Power limiting RTX 3090 GPU to increase power efficiency

Power limiting RTX 3090 GPU to increase power efficiency
Chart of RTX3090 performance at different power outputs with maximum efficiency at 211 Watts

I plotted this chart and thought I'd share it in case it was useful to others. It is the tok/s output at different power limits with a RTX 3090 during single-inferencing. While maximum efficiency is achieved around 211W, this reduces output by around 20%

Running between 260W-280W gives good energy savings while maintaining nearly maximum output.

While this gives a good rule of thumb, the actual numbers will vary with the model used an particularly if batch inferencing instead of single-inferencing.

Why power limit a GPU?

Why would you voluntarily leave performance on the table when you paid a lot of money for a GPU? There are several reasons:

  • The most important reason is that you don't need to leave a lot of performance on the table, the default power limits on consumer GPUs tried to squeeze the last drops of performance out of the GPU even at the expense of much higher power consumption.

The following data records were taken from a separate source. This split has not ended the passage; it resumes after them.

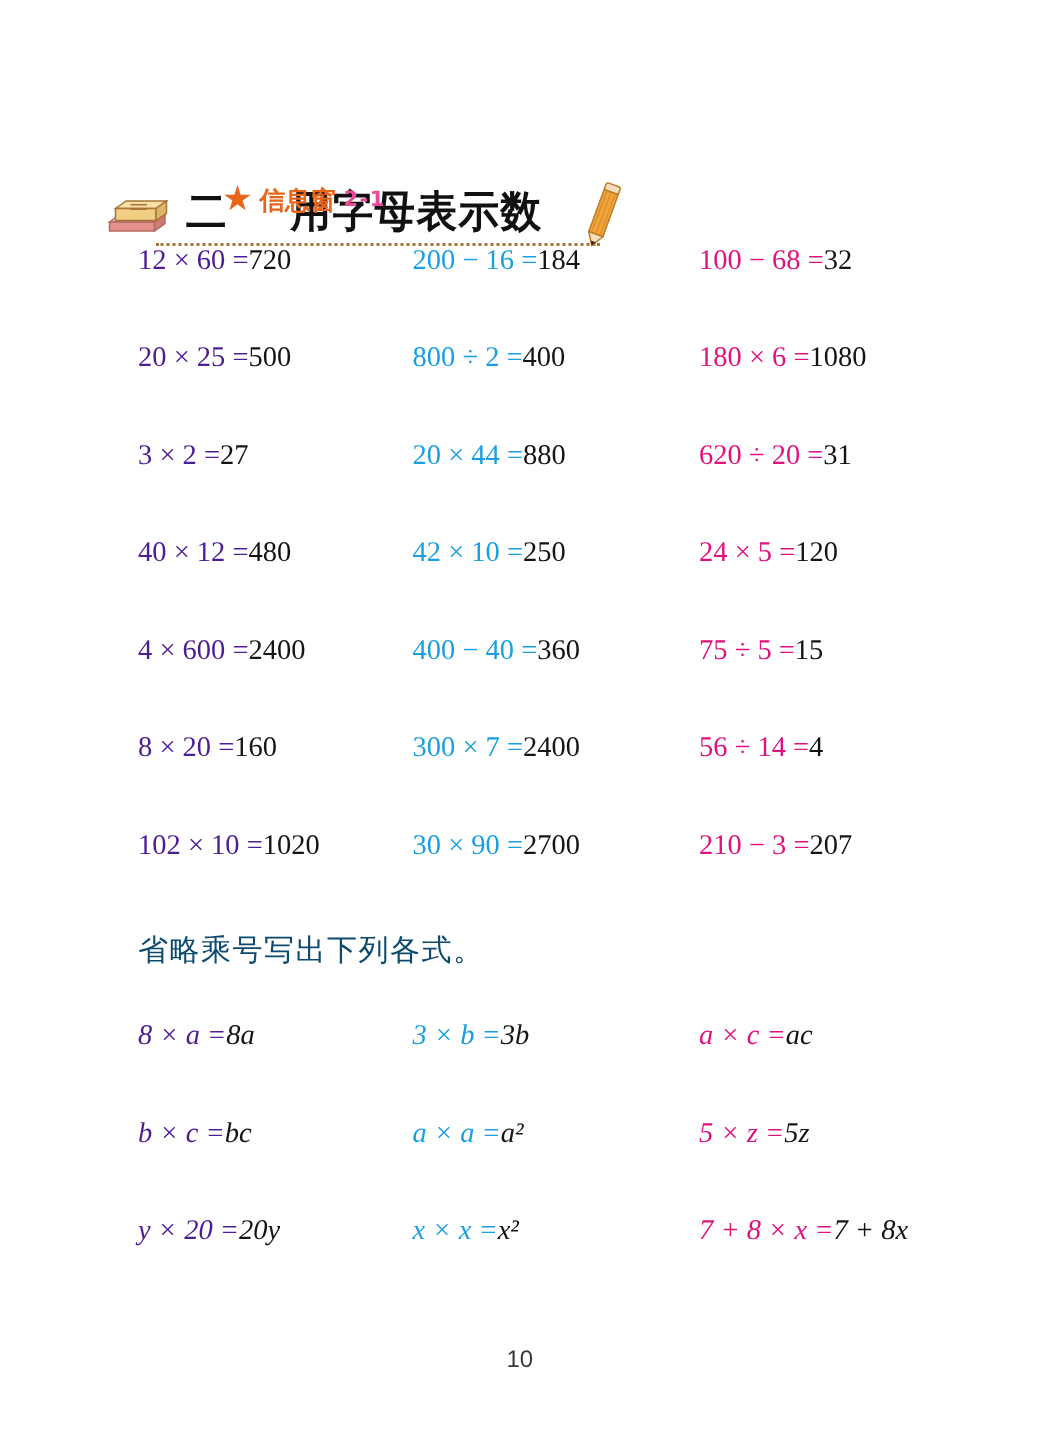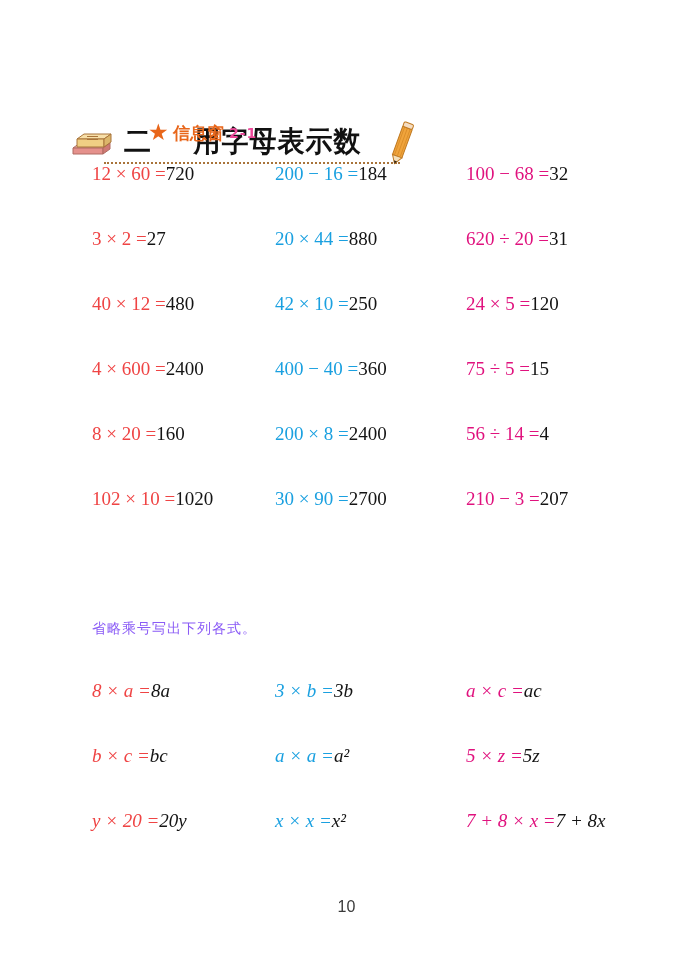--- a/index.html
+++ b/index.html
@@ -87,7 +87,7 @@
 
   .lhs{}
   .rhs{color:#141414;}
-  .col-green .lhs{color:#ef4444;}
+  .col-green .lhs{color:#4c1d95;}
   .col-blue  .lhs{color:#1aa0e0;}
   .col-pink  .lhs{color:#e0127e;}
 

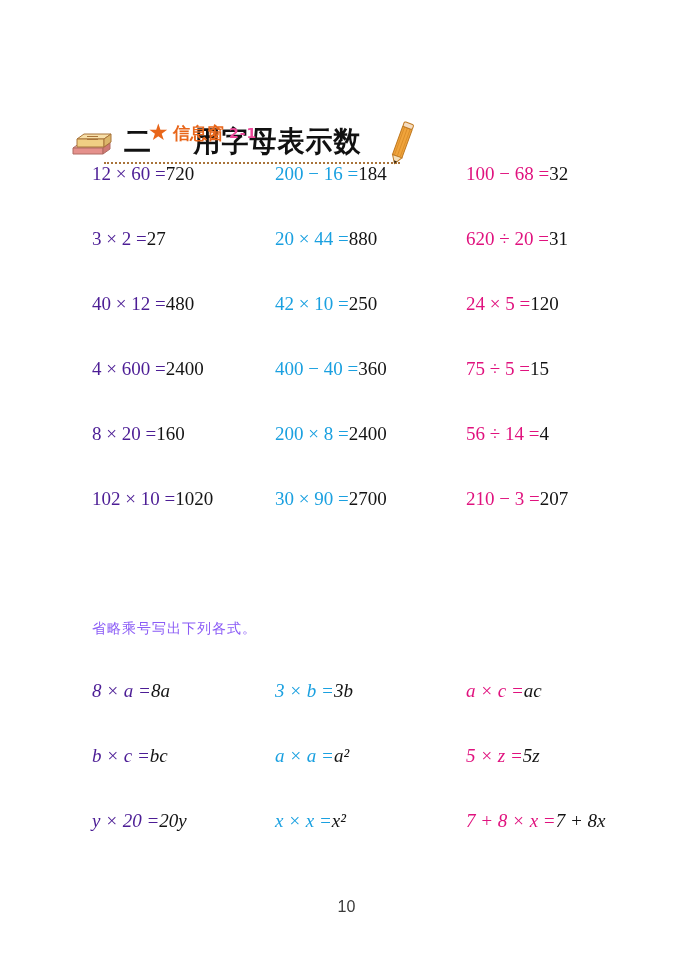--- a/index.html
+++ b/index.html
@@ -167,6 +167,11 @@
       <div class="cell c2 col-pink"><span class="lhs">100 − 68 =</span><span class="rhs">32</span></div>
     </div>
 
+    <div class="row">
+      <div class="cell c0 col-green"><span class="lhs">20 × 25 =</span><span class="rhs">500</span></div>
+      <div class="cell c1 col-blue"><span class="lhs">800 ÷ 2 =</span><span class="rhs">400</span></div>
+      <div class="cell c2 col-pink"><span class="lhs">180 × 6 =</span><span class="rhs">1080</span></div>
+    </div>
 
     <div class="row">
       <div class="cell c0 col-green"><span class="lhs">3 × 2 =</span><span class="rhs">27</span></div>

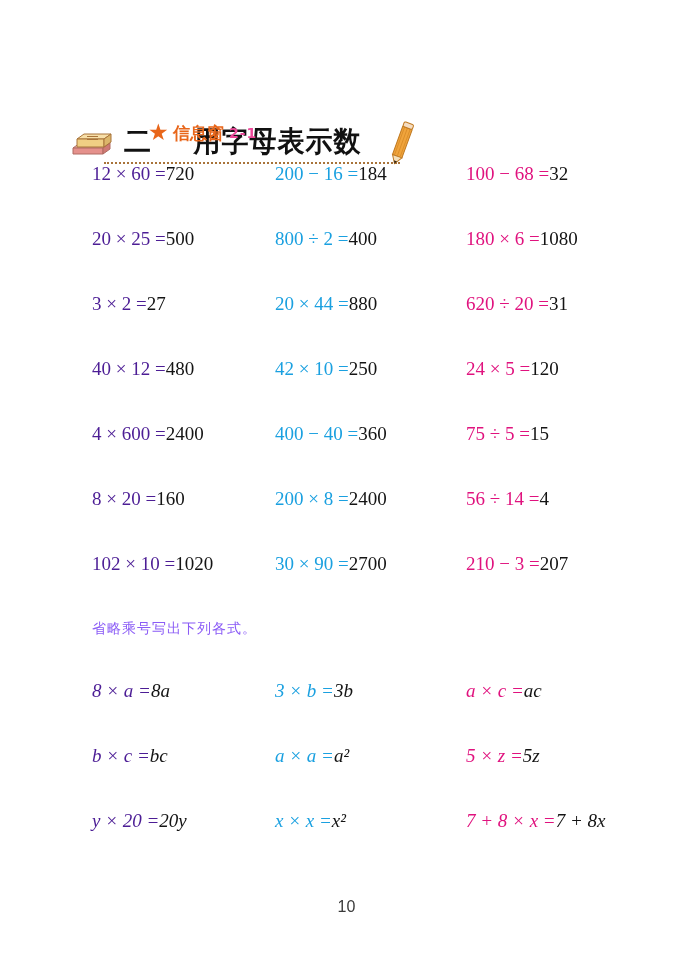--- a/index.html
+++ b/index.html
@@ -193,7 +193,7 @@
 
     <div class="row">
       <div class="cell c0 col-green"><span class="lhs">8 × 20 =</span><span class="rhs">160</span></div>
-      <div class="cell c1 col-blue"><span class="lhs">200 × 8 =</span><span class="rhs">2400</span></div>
+      <div class="cell c1 col-blue"><span class="lhs">300 × 7 =</span><span class="rhs">2400</span></div>
       <div class="cell c2 col-pink"><span class="lhs">56 ÷ 14 =</span><span class="rhs">4</span></div>
     </div>
 

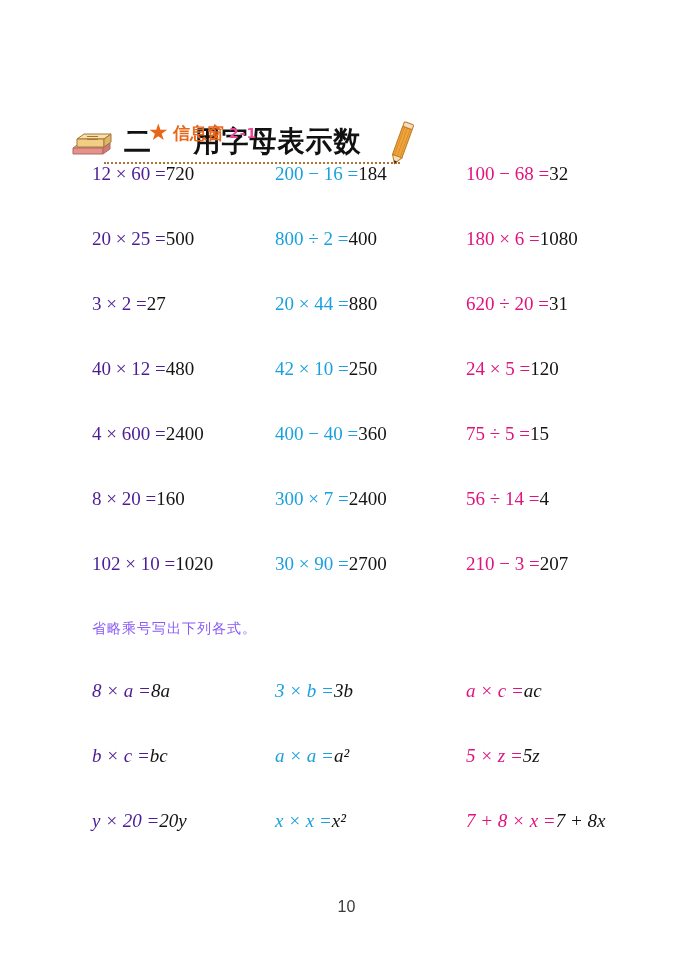--- a/index.html
+++ b/index.html
@@ -97,8 +97,8 @@
   .instruction{
     position:absolute;left:92px;top:620px;
     font-family:"DejaVu Sans", sans-serif;
-    font-size:14px;
-    color:#8b5cf6;
+    font-size:20px;
+    color:#0c4a6e;
     letter-spacing:1px;
     white-space:nowrap;
   }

    By dropping performance by low single-digit percentage points, you can save double digit percentage points of power.
  • Reducing peak and sustained power consumption means that you will not need as powerful and expensive PSU to power the GPUs.

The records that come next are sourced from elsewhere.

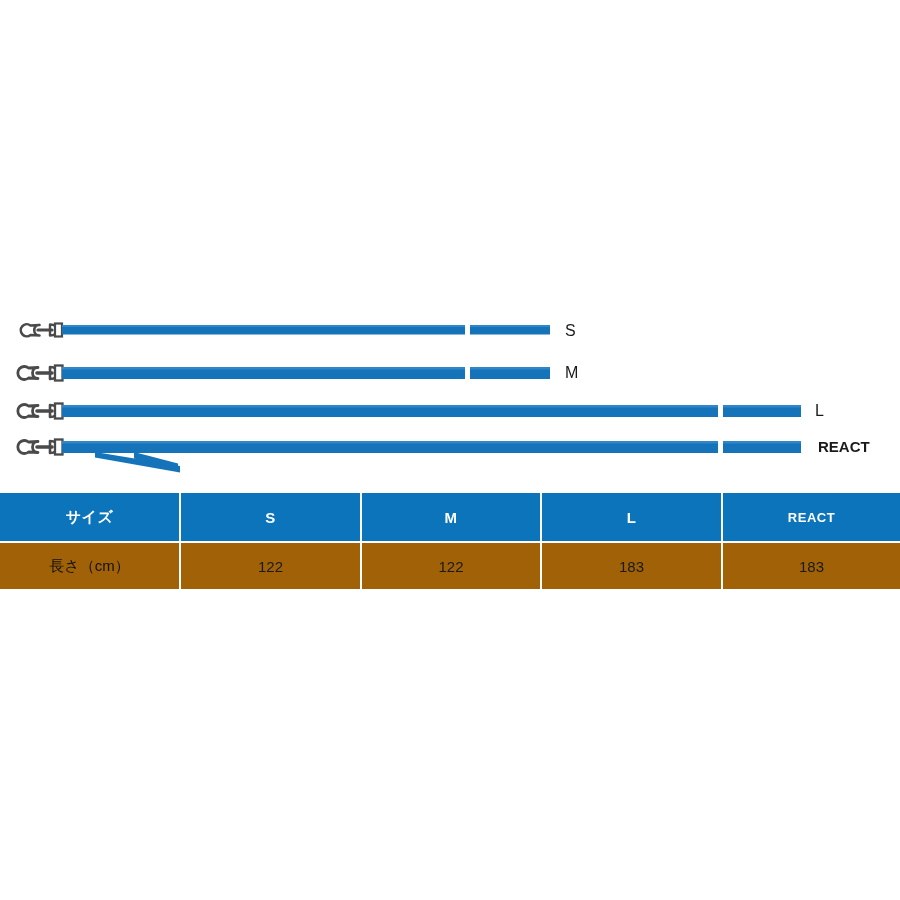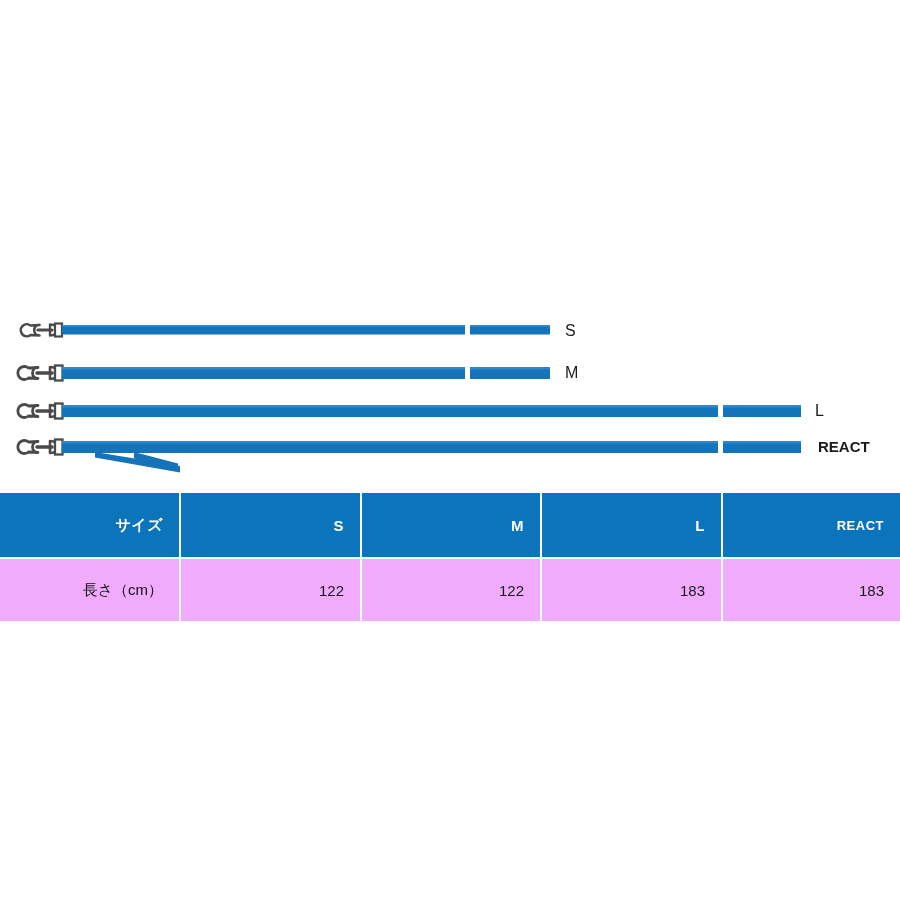--- a/index.html
+++ b/index.html
@@ -66,9 +66,9 @@
 
   #size-table th,
   #size-table td {
-    padding: 16px;
+    padding: 8px;
     margin: 0;
-    text-align: right;
+    text-align: center;
     vertical-align: middle;
     border-left: 2px solid #ffffff;
     border-right: 2px solid #ffffff;

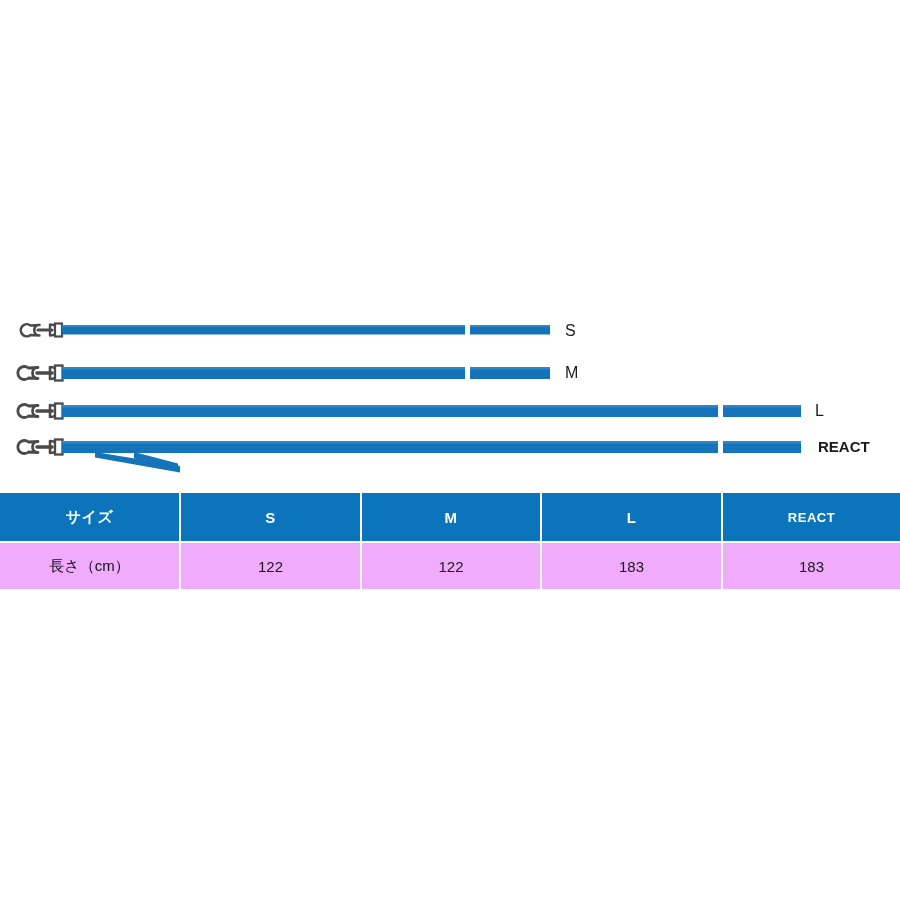--- a/index.html
+++ b/index.html
@@ -101,7 +101,7 @@
   }
 
   #size-table tbody td {
-    background: #f0abfc;
+    background: #a16207;
     height: 30px;
     font-size: 15px;
     color: #1a1a1a;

    In some cases where otherwise multiple-PSUs are required, this can potentially eliminate additional PSUs or allow you to use cheaper and lower power rated PSUs which saves on costs and reduces complexity.

Code and Data

I had a request to share the data for the chart and I share the data and chart plotting code below:

import numpy as np
import matplotlib.pyplot as plt
from scipy.optimize import curve_fit

# 3090 Power data
growth_data = [(100, 18), (125, 20), (150, 42), (175, 64), (187, 76), (200, 83), (225, 91), (250, 97), (265, 98), (275, 98), (280, 99), (285, 101), (300, 101), (325, 102), (350, 103), (375, 104)]

# Convert data to numpy arrays
x = np.array([t[0] for t in growth_data])
y = np.array([t[1] for t in growth_data])
yo = np.array([t[1]/t[0] for t in growth_data])

# Define the Gompertz function
def gompertz(x, a, b, c):
    return a * np.exp(-b * np.exp(-c * (x)))

def gompertzx(x, a, b, c):
    return a * np.exp(-b * np.exp(-c * (x))) / x

# Initial guess for parameters
p0 = [100, 0.1, 0.01]

# Fit the curve
popt, pcov = curve_fit(gompertz, x, y, p0)
#popt2, pcov2 = curve_fit(gompertzx, x, y, p0)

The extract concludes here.